Supplied entries –
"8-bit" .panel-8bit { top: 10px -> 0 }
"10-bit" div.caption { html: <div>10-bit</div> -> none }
--
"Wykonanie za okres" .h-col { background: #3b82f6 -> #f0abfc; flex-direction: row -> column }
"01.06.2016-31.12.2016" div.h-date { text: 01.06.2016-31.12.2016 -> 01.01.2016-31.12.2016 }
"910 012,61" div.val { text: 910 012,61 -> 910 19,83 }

Task prompt – The lines above from the one with "text: 01.06.2016-31.12.2016 ->" through the one with "text: 910 012,61" are to be duplicated exactly, ends included, with nothing added.

Answer box –
"01.06.2016-31.12.2016" div.h-date { text: 01.06.2016-31.12.2016 -> 01.01.2016-31.12.2016 }
"910 012,61" div.val { text: 910 012,61 -> 910 19,83 }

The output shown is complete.